Saved entries:
----------------------------------------

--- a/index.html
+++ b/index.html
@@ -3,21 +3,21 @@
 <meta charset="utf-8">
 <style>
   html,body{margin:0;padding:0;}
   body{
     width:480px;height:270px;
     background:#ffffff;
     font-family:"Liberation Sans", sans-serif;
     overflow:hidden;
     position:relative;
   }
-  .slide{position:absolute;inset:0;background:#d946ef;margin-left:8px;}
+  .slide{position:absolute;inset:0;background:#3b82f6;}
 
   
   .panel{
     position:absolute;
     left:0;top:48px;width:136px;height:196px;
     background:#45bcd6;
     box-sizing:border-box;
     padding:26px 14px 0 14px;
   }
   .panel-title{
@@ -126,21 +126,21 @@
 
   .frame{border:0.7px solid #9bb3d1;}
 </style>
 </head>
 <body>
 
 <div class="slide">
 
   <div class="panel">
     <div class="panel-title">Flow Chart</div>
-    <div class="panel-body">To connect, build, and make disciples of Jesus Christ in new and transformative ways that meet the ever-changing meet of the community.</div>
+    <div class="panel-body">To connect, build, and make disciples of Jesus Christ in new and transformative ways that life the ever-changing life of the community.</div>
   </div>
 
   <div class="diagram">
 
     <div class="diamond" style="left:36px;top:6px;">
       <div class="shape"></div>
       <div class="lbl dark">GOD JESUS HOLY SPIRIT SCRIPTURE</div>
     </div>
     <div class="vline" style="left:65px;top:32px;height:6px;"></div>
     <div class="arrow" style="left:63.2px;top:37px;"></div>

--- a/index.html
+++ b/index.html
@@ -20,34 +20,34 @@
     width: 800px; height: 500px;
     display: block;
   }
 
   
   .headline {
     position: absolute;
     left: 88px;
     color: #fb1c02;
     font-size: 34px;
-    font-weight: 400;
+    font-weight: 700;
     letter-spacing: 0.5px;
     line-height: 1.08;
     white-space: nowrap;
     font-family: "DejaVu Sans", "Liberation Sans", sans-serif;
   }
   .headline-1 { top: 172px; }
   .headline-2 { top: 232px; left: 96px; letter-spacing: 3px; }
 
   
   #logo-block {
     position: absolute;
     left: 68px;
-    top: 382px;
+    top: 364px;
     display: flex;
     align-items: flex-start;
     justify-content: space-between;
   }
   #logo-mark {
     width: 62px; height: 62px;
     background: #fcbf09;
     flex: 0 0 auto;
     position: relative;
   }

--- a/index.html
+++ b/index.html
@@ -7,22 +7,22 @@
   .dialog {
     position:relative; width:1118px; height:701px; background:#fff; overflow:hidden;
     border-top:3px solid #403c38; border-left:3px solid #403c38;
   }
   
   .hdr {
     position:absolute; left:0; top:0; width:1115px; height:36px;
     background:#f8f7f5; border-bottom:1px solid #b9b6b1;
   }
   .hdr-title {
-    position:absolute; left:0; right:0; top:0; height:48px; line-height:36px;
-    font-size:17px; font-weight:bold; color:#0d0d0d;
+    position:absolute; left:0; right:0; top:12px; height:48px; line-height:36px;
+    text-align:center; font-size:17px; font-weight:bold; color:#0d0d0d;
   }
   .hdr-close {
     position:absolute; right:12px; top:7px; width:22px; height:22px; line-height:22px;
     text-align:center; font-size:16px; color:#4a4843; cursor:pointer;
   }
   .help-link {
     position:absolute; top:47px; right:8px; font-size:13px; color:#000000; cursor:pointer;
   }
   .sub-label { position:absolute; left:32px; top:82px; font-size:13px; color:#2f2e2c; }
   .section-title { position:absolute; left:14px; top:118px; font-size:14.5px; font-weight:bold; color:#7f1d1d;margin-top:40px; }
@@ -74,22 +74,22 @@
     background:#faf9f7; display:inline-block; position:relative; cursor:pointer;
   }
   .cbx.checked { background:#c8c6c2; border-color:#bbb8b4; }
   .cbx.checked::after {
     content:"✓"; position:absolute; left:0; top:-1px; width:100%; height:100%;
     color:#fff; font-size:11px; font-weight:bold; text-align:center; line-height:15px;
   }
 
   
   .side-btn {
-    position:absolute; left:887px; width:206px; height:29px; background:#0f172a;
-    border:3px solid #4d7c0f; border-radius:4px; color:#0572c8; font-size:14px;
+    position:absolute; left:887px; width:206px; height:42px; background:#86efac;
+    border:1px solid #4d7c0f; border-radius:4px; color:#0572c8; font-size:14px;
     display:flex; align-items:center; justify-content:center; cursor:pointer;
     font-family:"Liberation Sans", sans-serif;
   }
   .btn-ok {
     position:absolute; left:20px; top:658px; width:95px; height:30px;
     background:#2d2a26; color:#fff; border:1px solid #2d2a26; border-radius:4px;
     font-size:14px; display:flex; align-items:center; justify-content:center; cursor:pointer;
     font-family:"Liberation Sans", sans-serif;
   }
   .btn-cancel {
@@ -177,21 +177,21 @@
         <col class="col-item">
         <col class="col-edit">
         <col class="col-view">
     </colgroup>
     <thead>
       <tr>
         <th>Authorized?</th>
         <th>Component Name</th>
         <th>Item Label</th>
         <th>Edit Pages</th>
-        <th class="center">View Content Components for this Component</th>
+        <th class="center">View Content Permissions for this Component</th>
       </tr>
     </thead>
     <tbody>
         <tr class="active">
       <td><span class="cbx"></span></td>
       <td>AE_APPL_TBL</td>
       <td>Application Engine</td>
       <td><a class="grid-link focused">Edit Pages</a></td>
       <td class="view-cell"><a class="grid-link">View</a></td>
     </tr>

----------------------------------------

TASK DIRECTIONS: From the data above, copy out every line with the string "padding" in it.

ANSWER TO THIS EXERCISE:
   html,body{margin:0;padding:0;}
     padding:26px 14px 0 14px;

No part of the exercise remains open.